[Screenshot and code edit data]
BEGIN
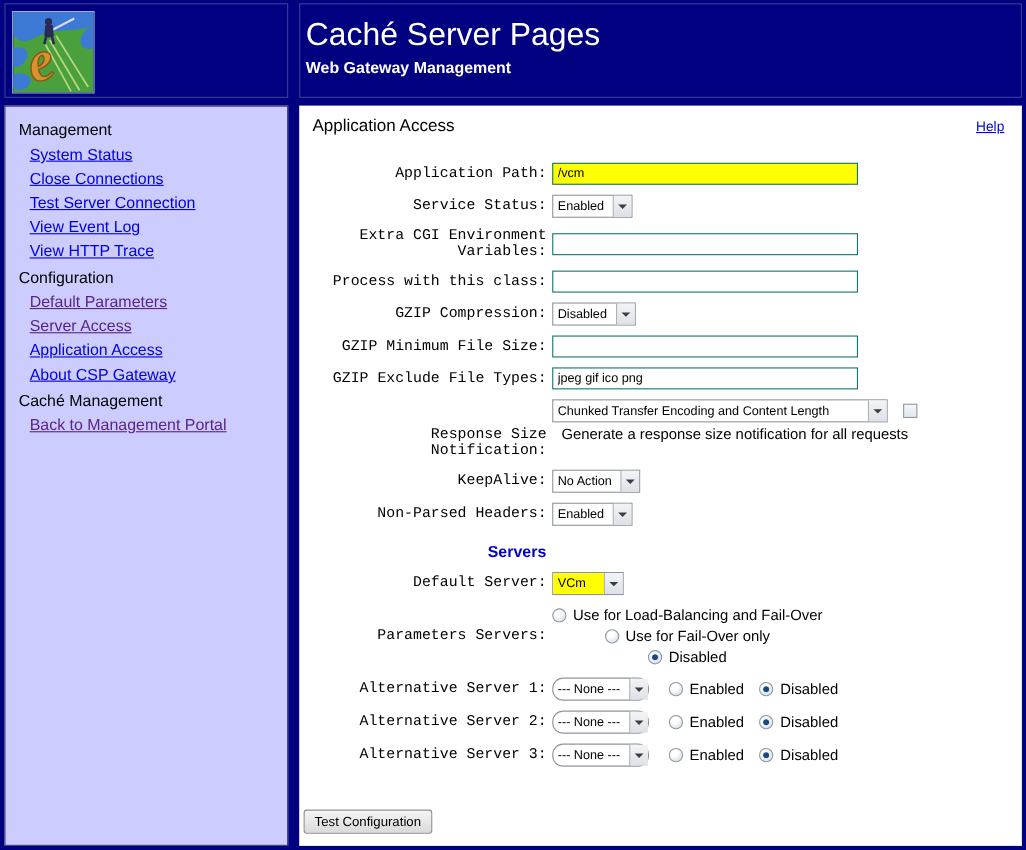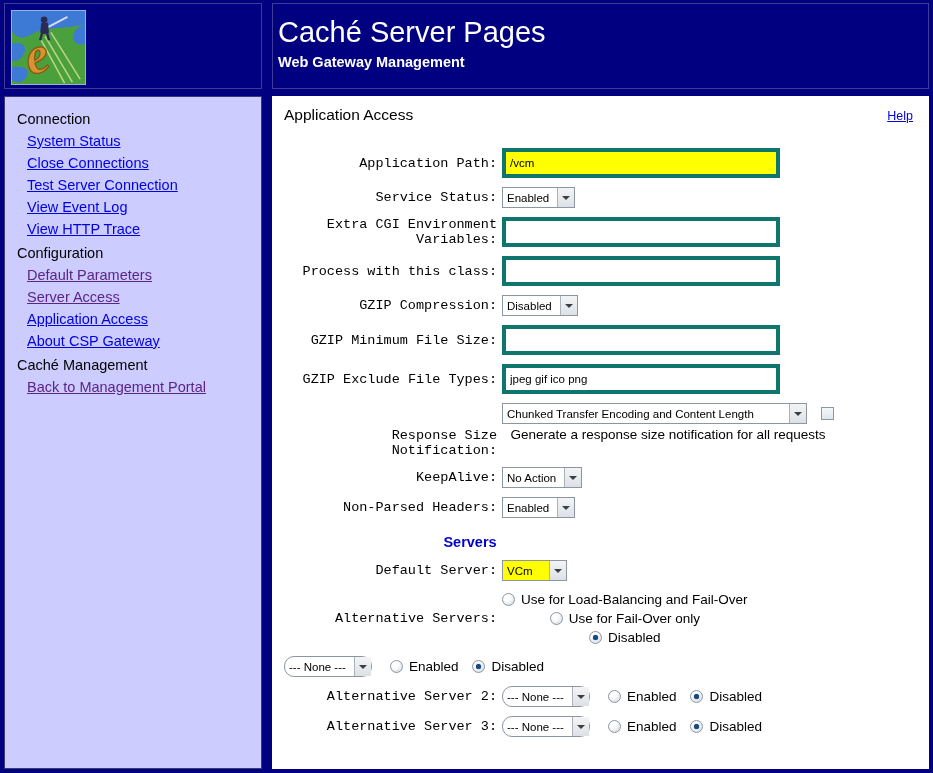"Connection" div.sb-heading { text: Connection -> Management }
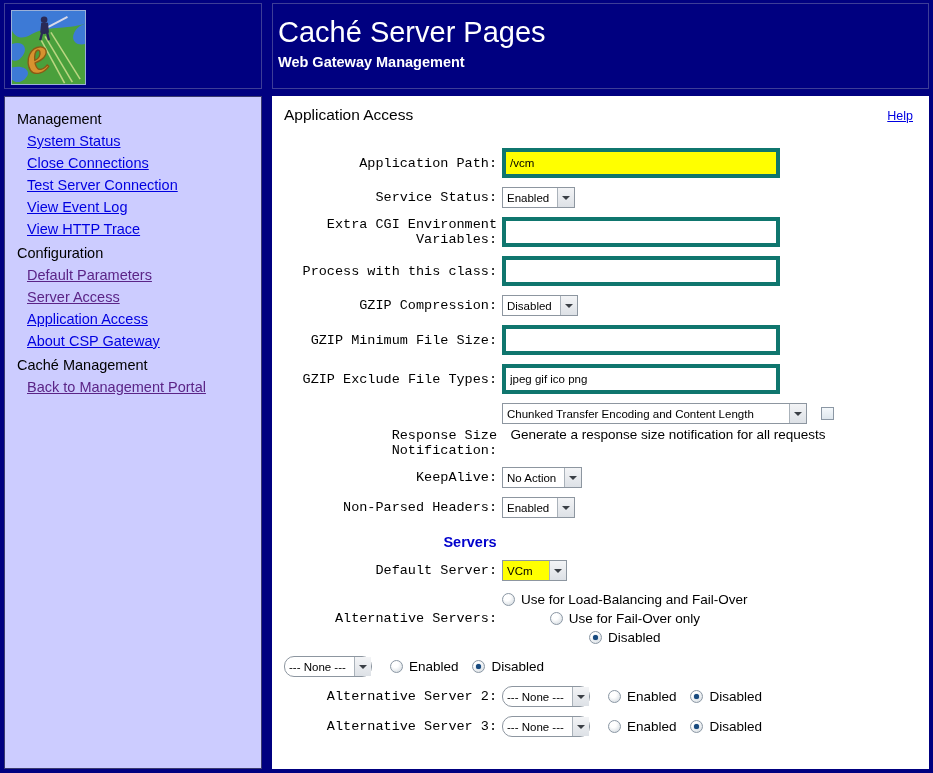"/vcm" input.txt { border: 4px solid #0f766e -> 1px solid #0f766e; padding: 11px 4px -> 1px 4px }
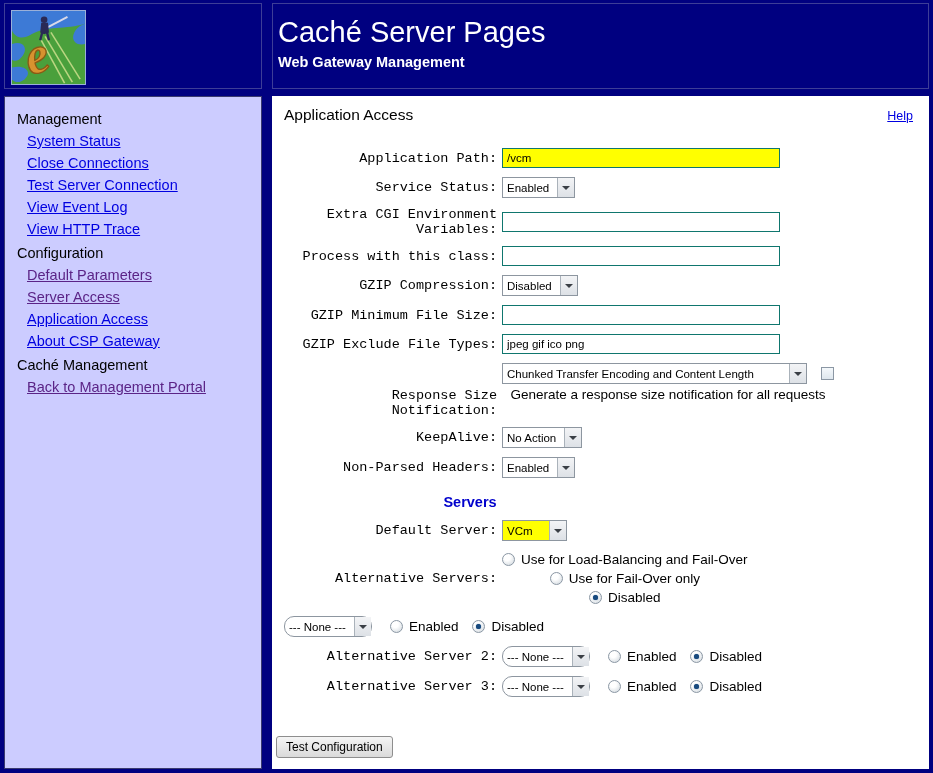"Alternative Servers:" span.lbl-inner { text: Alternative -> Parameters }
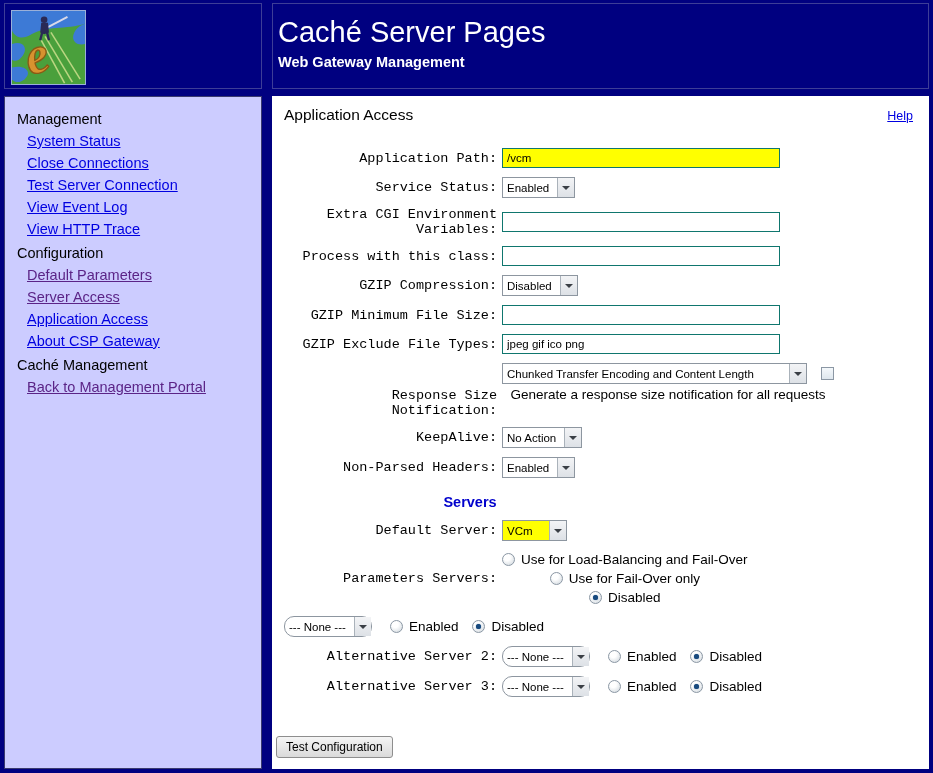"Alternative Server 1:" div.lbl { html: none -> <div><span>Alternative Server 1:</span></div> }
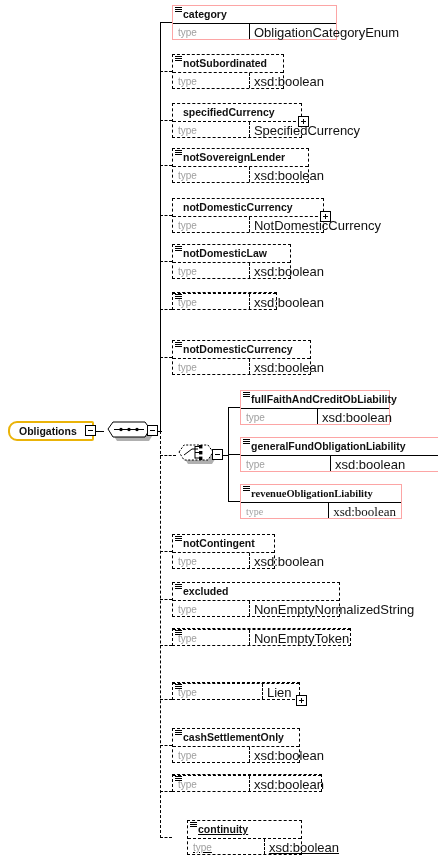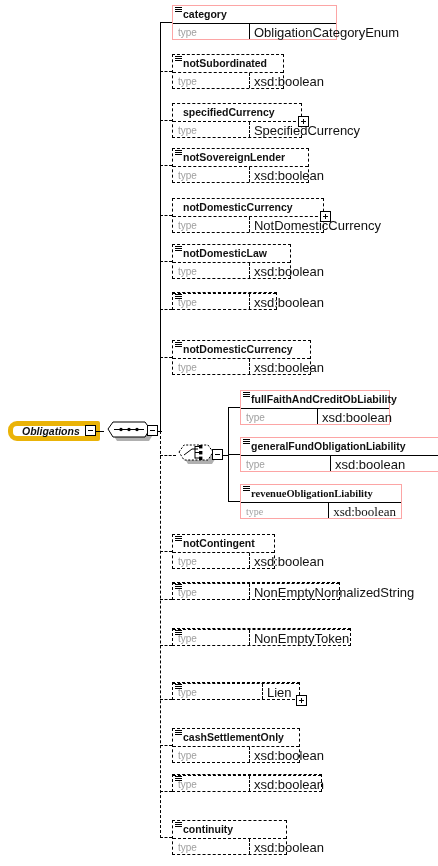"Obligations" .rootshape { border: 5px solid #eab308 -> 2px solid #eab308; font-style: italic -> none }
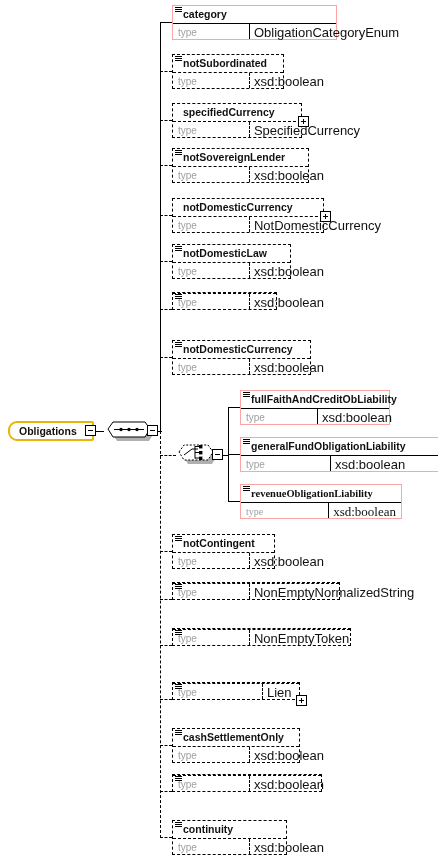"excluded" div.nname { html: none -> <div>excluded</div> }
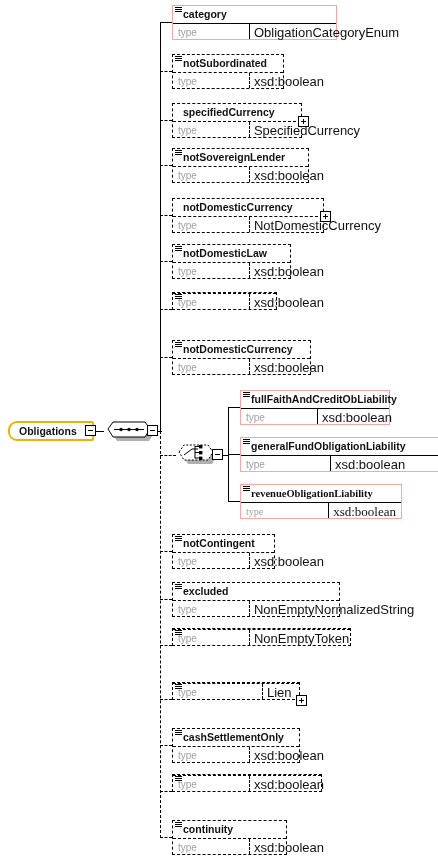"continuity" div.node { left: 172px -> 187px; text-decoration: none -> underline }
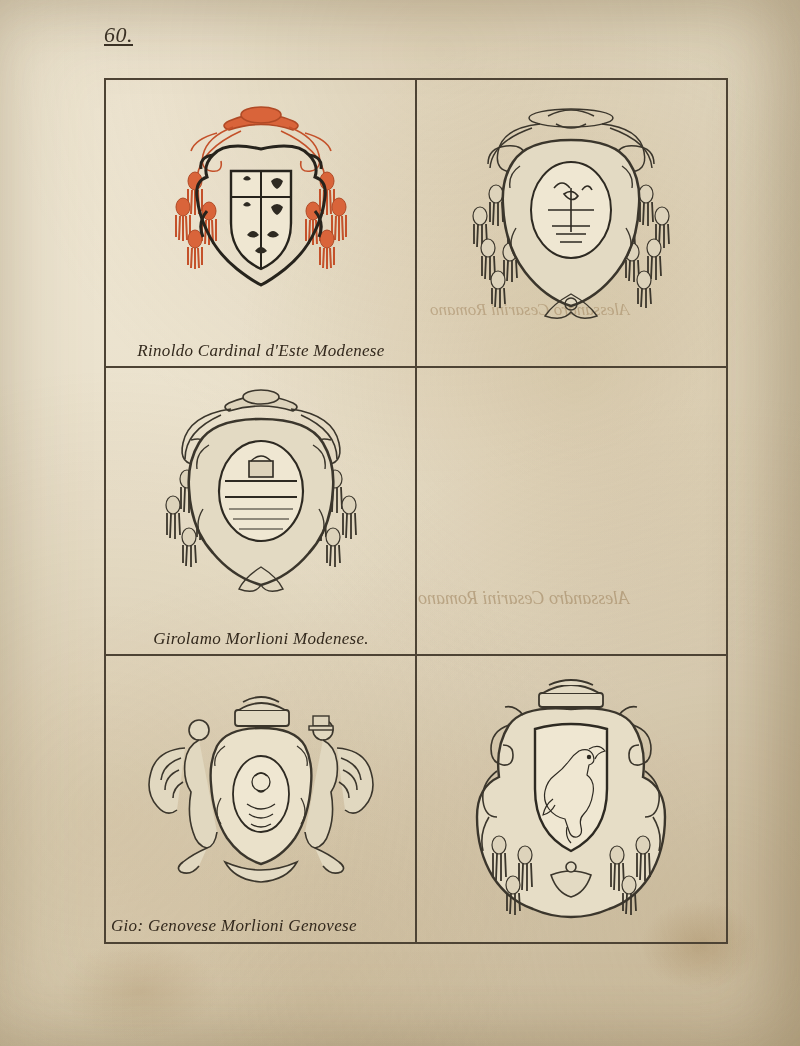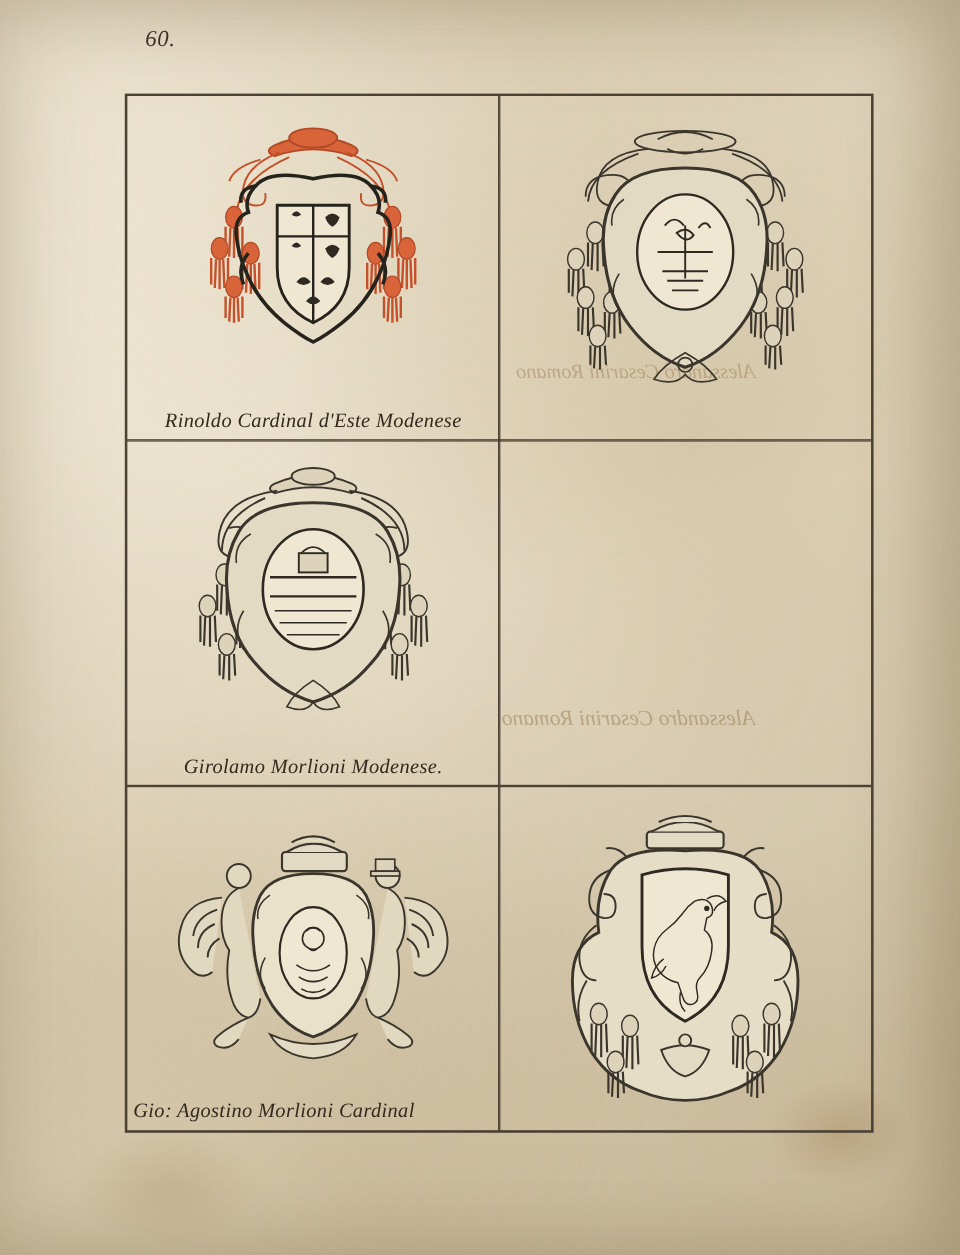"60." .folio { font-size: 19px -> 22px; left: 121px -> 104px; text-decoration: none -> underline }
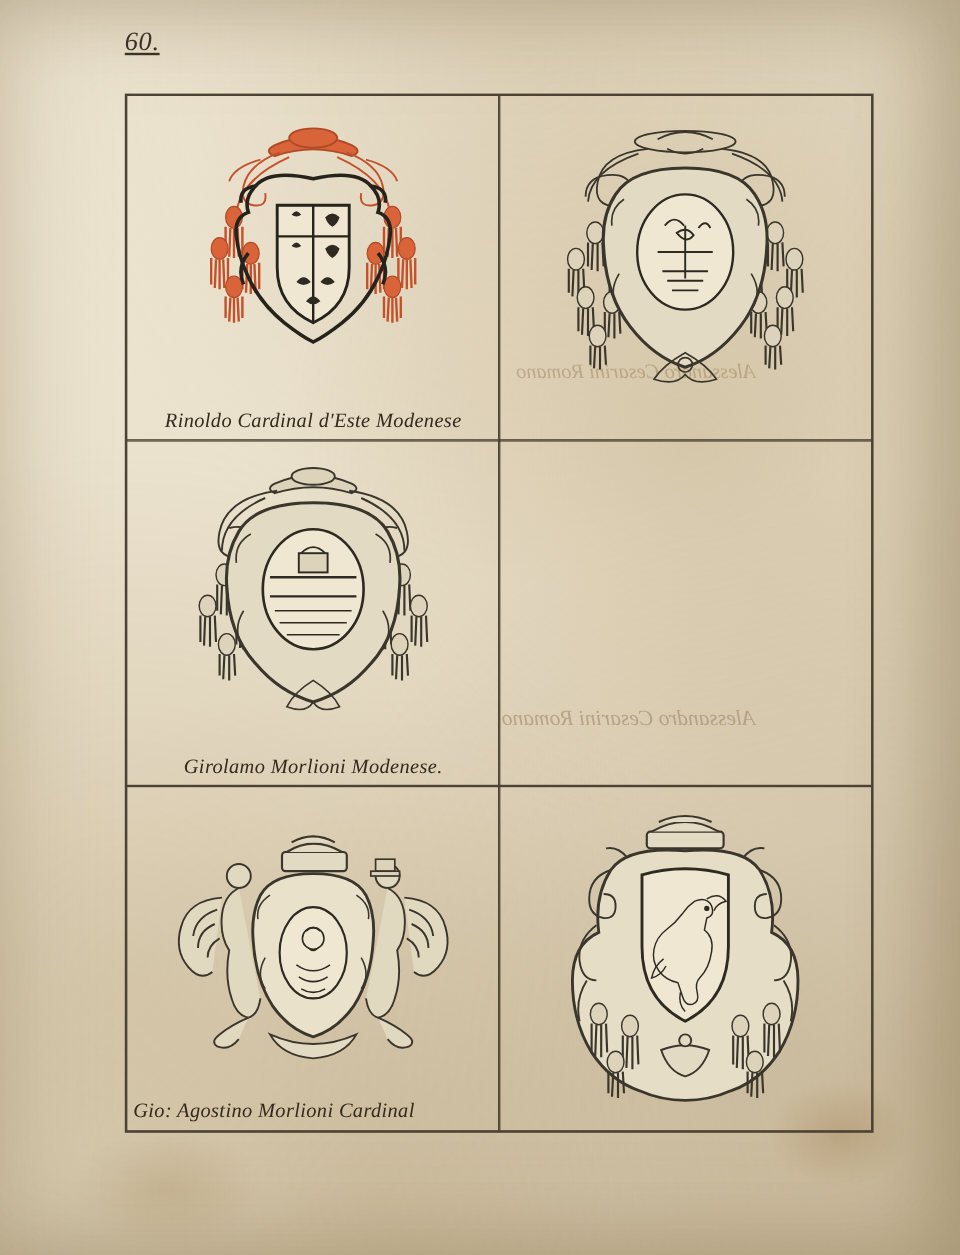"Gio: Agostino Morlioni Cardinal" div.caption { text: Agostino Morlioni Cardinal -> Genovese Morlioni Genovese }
END
[Exercise brief]: Final task for the records above: print exactly the lines from the one that contains "border: 5px solid" through the last line, both ends included, pictures excluded.

[Exercise result]:
"Obligations" .rootshape { border: 5px solid #eab308 -> 2px solid #eab308; font-style: italic -> none }
"excluded" div.nname { html: none -> <div>excluded</div> }
"continuity" div.node { left: 172px -> 187px; text-decoration: none -> underline }
"60." .folio { font-size: 19px -> 22px; left: 121px -> 104px; text-decoration: none -> underline }
"Gio: Agostino Morlioni Cardinal" div.caption { text: Agostino Morlioni Cardinal -> Genovese Morlioni Genovese }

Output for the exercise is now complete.